Word for word, restate the entries below and exclude every image.

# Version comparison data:
=======

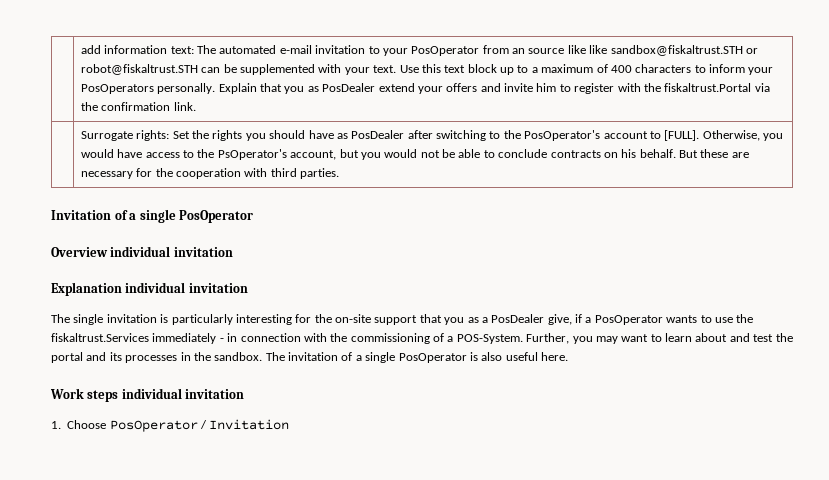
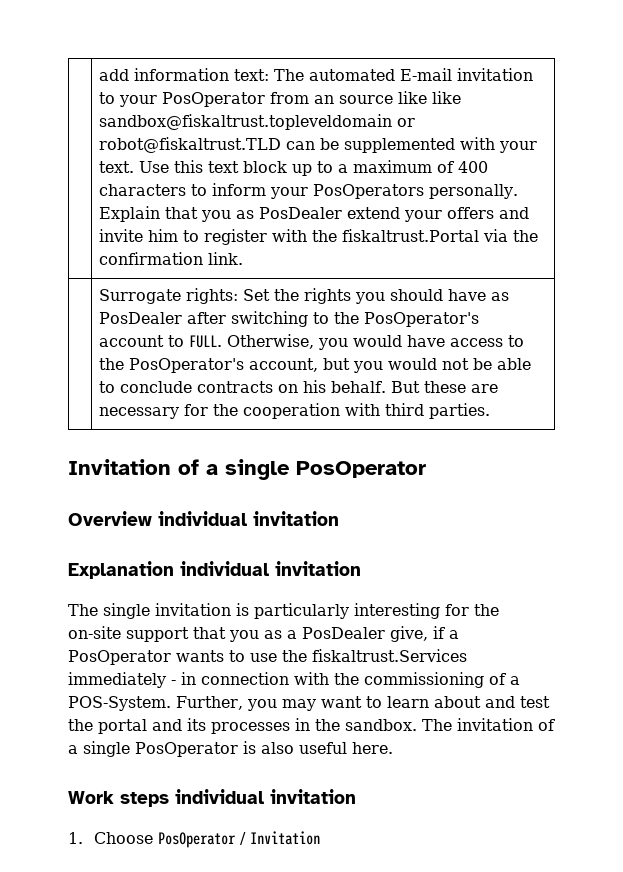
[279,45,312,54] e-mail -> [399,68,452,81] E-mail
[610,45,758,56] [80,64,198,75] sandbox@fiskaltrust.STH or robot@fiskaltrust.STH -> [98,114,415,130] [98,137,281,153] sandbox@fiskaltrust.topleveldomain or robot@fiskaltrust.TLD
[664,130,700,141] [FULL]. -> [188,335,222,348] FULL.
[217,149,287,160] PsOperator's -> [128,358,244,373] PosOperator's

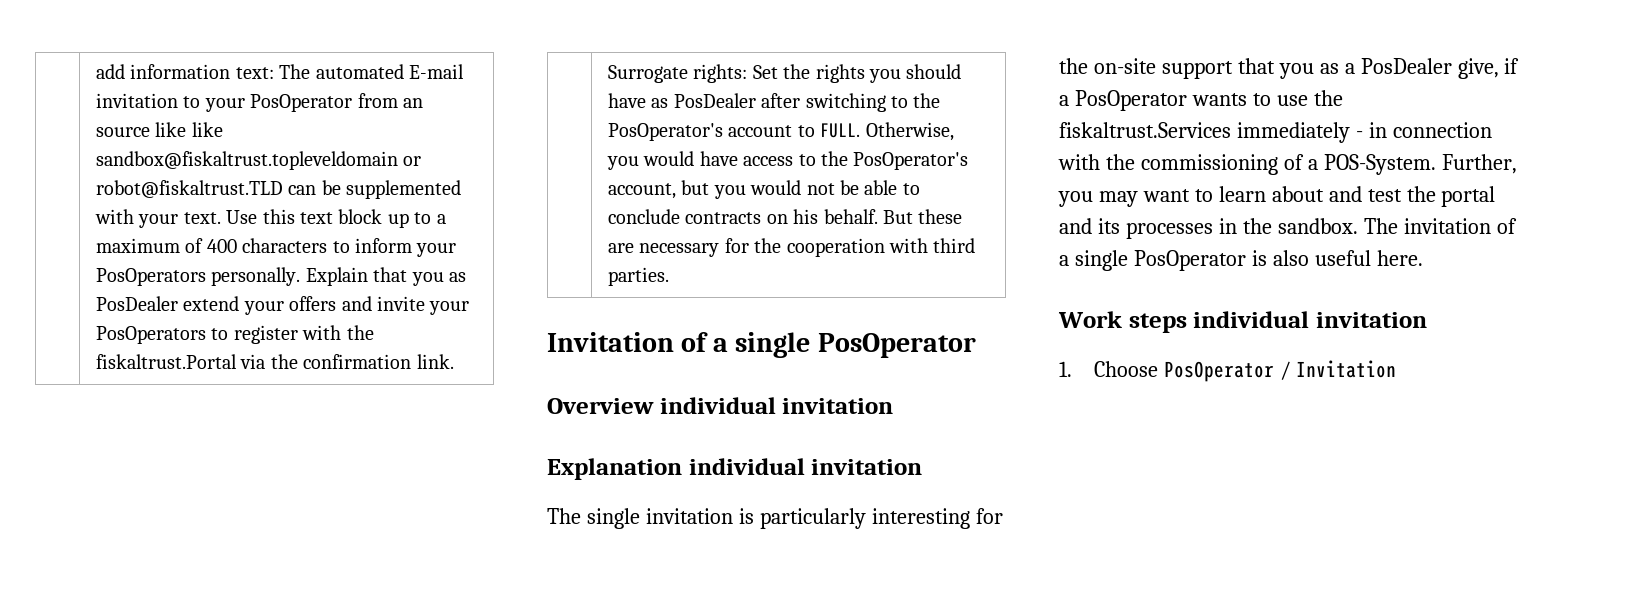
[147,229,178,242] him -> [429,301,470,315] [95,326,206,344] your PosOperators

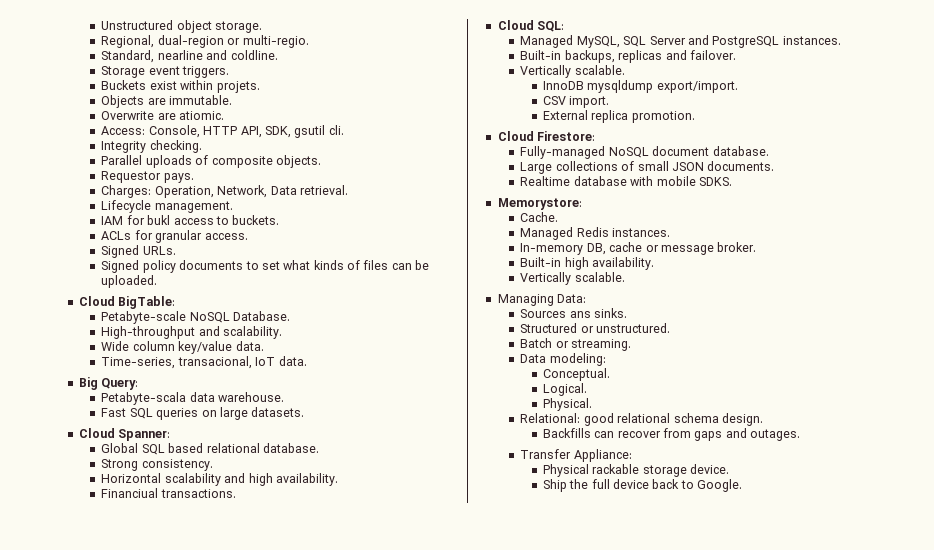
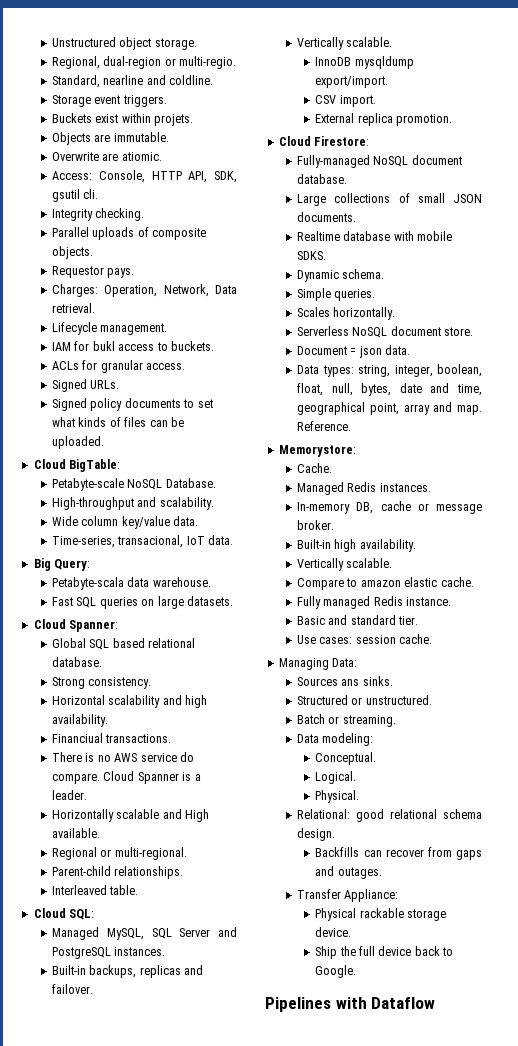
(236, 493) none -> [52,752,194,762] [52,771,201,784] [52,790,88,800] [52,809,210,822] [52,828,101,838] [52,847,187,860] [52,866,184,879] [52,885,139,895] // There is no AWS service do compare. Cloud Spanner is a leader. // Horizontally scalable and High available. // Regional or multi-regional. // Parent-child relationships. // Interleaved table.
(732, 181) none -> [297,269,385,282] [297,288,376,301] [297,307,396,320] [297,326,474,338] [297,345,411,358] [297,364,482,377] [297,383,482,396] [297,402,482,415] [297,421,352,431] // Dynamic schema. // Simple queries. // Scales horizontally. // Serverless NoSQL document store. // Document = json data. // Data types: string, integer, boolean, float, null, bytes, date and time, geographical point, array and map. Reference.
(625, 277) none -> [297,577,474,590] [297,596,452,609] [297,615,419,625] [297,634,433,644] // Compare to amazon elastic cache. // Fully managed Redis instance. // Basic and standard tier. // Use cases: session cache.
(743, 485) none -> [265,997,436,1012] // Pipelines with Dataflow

=======

# OUTPUT BELOW:
[279,45,312,54] e-mail -> [399,68,452,81] E-mail
[610,45,758,56] [80,64,198,75] sandbox@fiskaltrust.STH or robot@fiskaltrust.STH -> [98,114,415,130] [98,137,281,153] sandbox@fiskaltrust.topleveldomain or robot@fiskaltrust.TLD
[664,130,700,141] [FULL]. -> [188,335,222,348] FULL.
[217,149,287,160] PsOperator's -> [128,358,244,373] PosOperator's

[147,229,178,242] him -> [429,301,470,315] [95,326,206,344] your PosOperators

(236, 493) none -> [52,752,194,762] [52,771,201,784] [52,790,88,800] [52,809,210,822] [52,828,101,838] [52,847,187,860] [52,866,184,879] [52,885,139,895] // There is no AWS service do compare. Cloud Spanner is a leader. // Horizontally scalable and High available. // Regional or multi-regional. // Parent-child relationships. // Interleaved table.
(732, 181) none -> [297,269,385,282] [297,288,376,301] [297,307,396,320] [297,326,474,338] [297,345,411,358] [297,364,482,377] [297,383,482,396] [297,402,482,415] [297,421,352,431] // Dynamic schema. // Simple queries. // Scales horizontally. // Serverless NoSQL document store. // Document = json data. // Data types: string, integer, boolean, float, null, bytes, date and time, geographical point, array and map. Reference.
(625, 277) none -> [297,577,474,590] [297,596,452,609] [297,615,419,625] [297,634,433,644] // Compare to amazon elastic cache. // Fully managed Redis instance. // Basic and standard tier. // Use cases: session cache.
(743, 485) none -> [265,997,436,1012] // Pipelines with Dataflow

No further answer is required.